Keywords: tight junction, myosin light chain kinase, TNF-α, IBD

Introduction

Epithelial cells serve an essential role in homeostasis by providing and regulating the physical barrier between tissue compartments.1 In the intestine, the epithelium forms a barrier between the sterile tissues and the harsh environment of the lumen. This barrier must be selectively permeable to allow the absorption and secretion of large volumes of solutes and fluids while maintaining a barrier to pathogens and xenobiotic materials.

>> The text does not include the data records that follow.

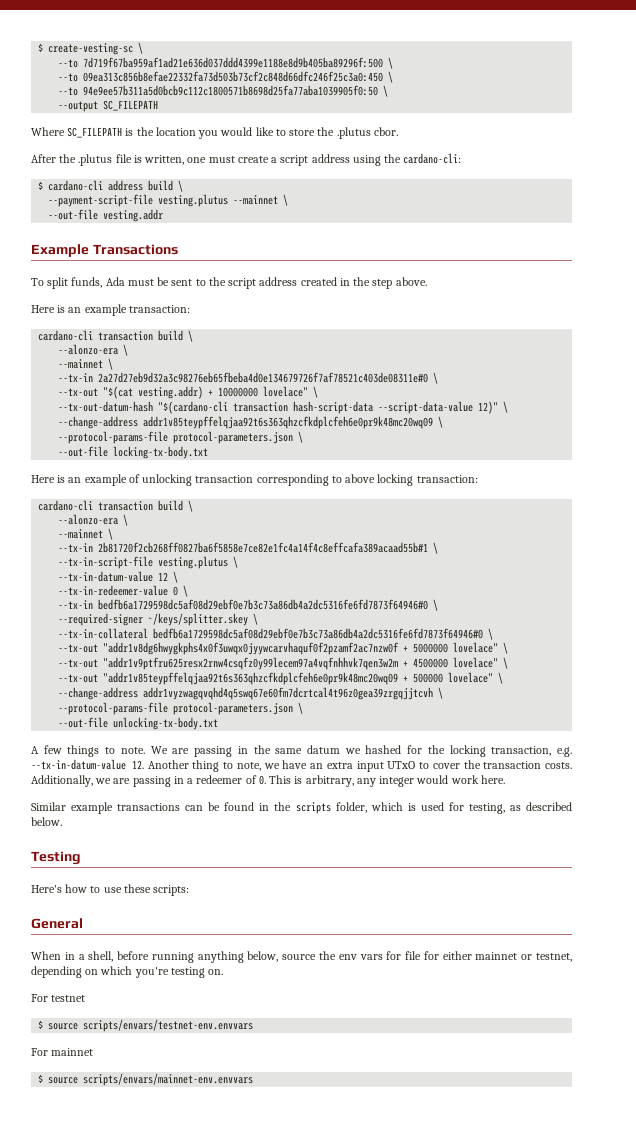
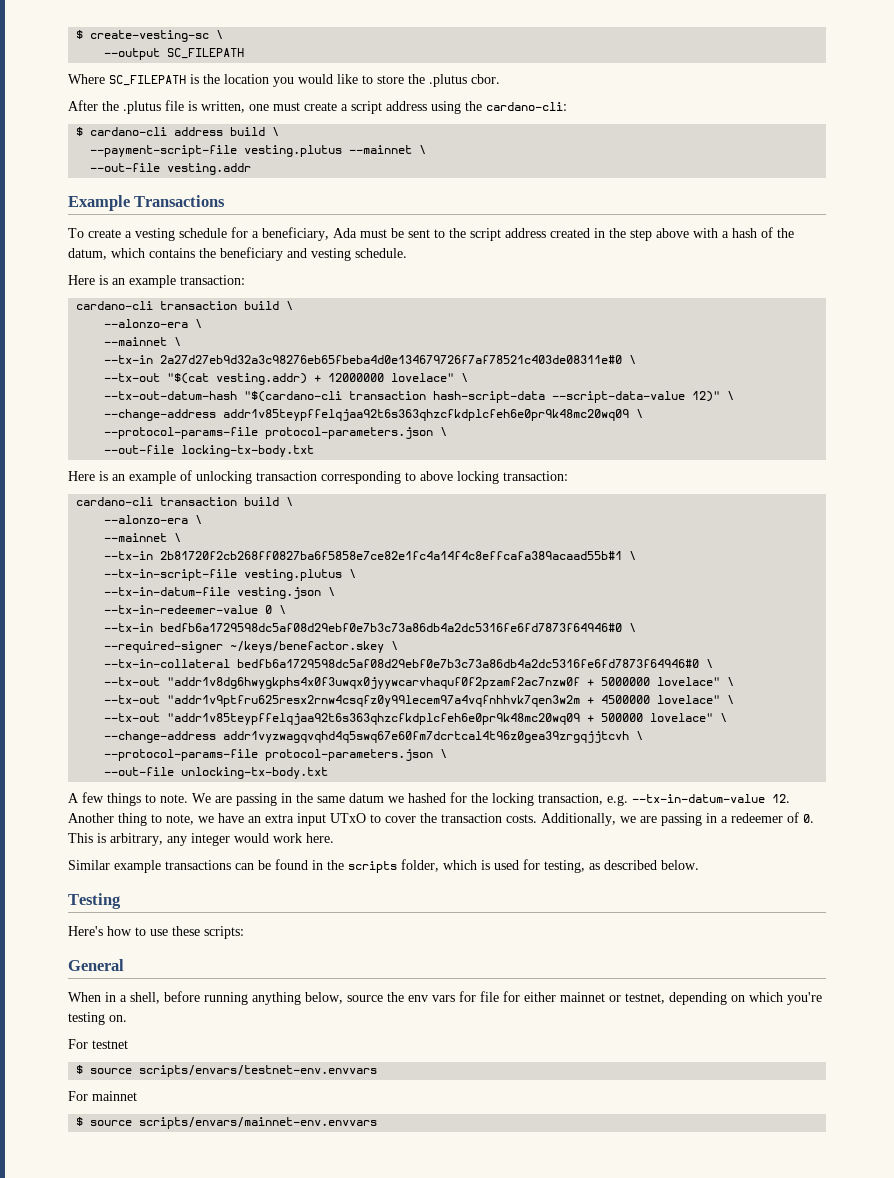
- --to 7d719f67ba959af1ad21e636d037ddd4399e1188e8d9b405ba89296f:500 \
- --to 09ea313c856b8efae22332fa73d503b73cf2c848d66dfc246f25c3a0:450 \
- --to 94e9ee57b311a5d0bcb9c112c1800571b8698d25fa77aba1039905f0:50 \
- To split funds, Ada must be sent to the script address created in the step above.
+ To create a vesting schedule for a beneficiary, Ada must be sent to the script address created in the step above with a hash of the datum, which contains the beneficiary and vesting schedule.
- --tx-out "$(cat vesting.addr) + 10000000 lovelace" \
+ --tx-out "$(cat vesting.addr) + 12000000 lovelace" \
- --tx-in-datum-value 12 \
+ --tx-in-datum-file vesting.json \
- --required-signer ~/keys/splitter.skey \
+ --required-signer ~/keys/benefactor.skey \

In addition, it is now clear that the barrier function is dynamic, and can be regulated by a variety of physiological and pathophysiological stimuli.2 The apical and basal plasma membranes of mechanically-linked epithelial cells form the majority of the barrier surface, and constitute the transcellular barrier, but the space between adjacent cells, that is, the paracellular space, must also be sealed to maintain the continuity of the barrier. Throughout the gastrointestinal tract, the transcellular and paracellular routes are used for transport of solutes and fluids through and between epithelial cells. Specific pumps, transporters, and channels on the apical and basolateral plasma membranes facilitate transcellular transport. In contrast, paracellular transport is passive, occurring down electrochemical gradients established either by the activity of the transcellular transporters or by external events, such as ingestion and luminal digestion of nutrients.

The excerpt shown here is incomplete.